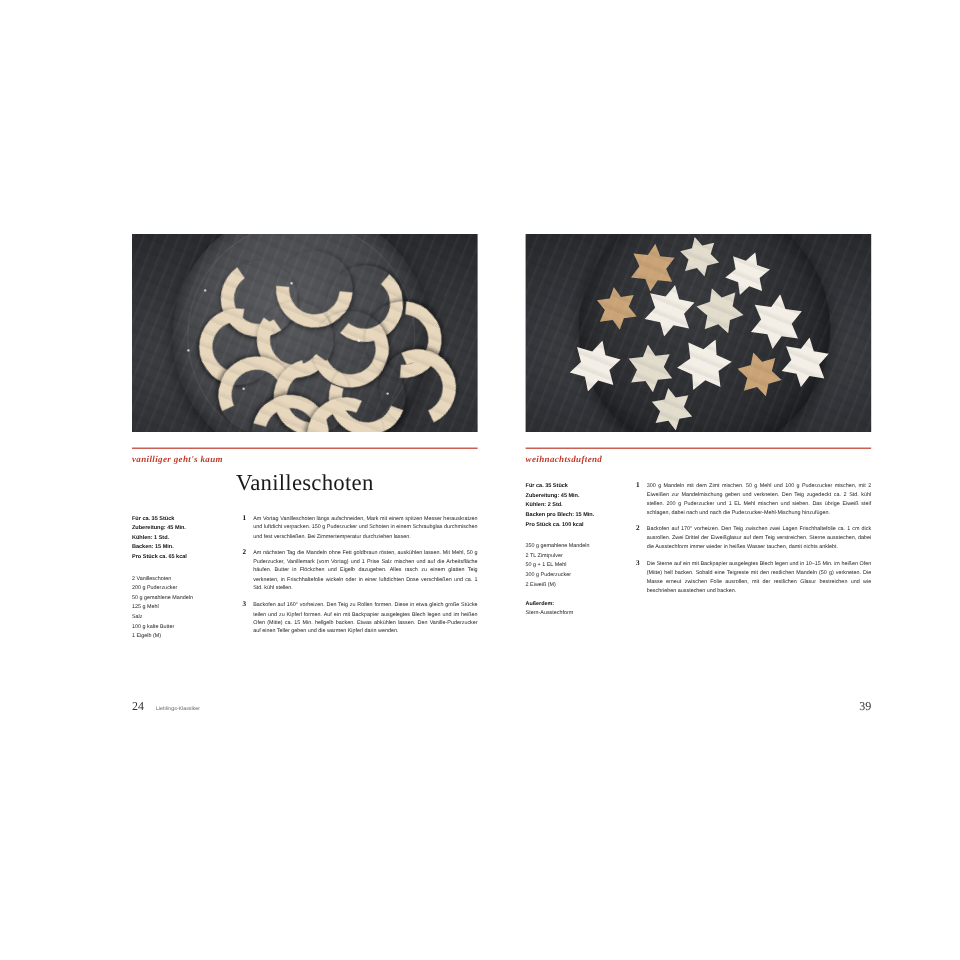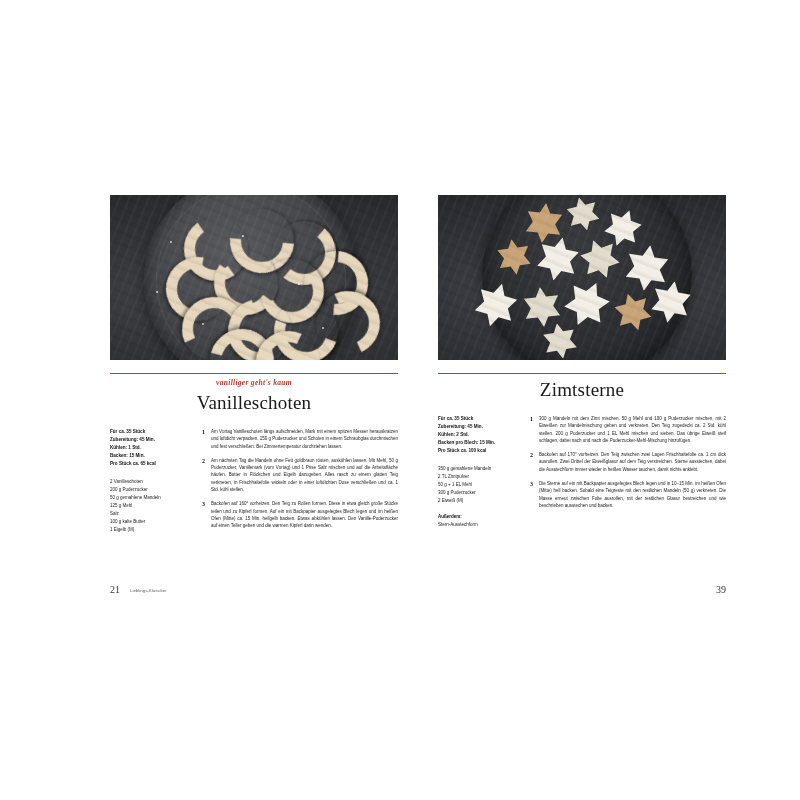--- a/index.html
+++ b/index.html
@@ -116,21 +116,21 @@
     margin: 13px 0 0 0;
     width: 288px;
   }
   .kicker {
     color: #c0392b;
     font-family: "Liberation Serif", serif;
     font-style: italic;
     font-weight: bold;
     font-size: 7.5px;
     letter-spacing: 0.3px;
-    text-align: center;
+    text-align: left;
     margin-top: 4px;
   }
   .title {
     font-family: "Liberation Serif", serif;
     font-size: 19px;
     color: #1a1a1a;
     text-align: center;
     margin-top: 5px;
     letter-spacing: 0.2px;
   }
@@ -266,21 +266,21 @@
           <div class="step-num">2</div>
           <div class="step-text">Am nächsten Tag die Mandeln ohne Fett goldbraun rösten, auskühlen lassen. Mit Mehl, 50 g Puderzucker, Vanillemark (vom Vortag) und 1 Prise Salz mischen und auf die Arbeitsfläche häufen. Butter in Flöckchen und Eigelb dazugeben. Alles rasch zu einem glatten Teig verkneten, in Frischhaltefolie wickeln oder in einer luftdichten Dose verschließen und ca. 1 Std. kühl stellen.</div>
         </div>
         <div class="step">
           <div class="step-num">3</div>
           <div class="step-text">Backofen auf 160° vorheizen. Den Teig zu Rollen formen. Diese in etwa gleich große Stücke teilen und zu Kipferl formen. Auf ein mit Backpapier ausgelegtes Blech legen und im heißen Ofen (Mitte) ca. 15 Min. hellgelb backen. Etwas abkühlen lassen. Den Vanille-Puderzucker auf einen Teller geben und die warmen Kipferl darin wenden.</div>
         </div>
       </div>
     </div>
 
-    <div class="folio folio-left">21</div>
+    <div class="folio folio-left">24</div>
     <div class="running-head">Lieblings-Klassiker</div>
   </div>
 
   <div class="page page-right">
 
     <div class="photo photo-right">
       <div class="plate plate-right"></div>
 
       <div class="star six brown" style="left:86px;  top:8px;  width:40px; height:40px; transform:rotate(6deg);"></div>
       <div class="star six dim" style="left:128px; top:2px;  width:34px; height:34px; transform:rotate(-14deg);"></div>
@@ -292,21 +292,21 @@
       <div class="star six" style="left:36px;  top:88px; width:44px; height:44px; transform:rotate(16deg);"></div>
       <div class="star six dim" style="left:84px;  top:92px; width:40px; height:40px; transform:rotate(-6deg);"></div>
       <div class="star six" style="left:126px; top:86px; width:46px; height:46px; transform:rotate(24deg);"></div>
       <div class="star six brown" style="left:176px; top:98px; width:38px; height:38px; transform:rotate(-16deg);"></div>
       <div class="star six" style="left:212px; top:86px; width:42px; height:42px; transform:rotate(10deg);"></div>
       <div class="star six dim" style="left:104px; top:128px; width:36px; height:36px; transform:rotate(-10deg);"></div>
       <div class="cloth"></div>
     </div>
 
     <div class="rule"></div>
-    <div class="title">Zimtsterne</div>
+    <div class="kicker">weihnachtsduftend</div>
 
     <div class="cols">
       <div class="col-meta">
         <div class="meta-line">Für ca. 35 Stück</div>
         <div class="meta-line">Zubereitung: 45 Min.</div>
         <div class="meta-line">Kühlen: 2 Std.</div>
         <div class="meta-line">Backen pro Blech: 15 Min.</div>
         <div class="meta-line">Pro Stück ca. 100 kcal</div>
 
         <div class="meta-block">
========================================
**DIRECTIONS FOR THIS TASK:** Only the number is wanted here. How many lines in the entries contain "meta"?

**OUTPUT OF THE EXERCISE:** 7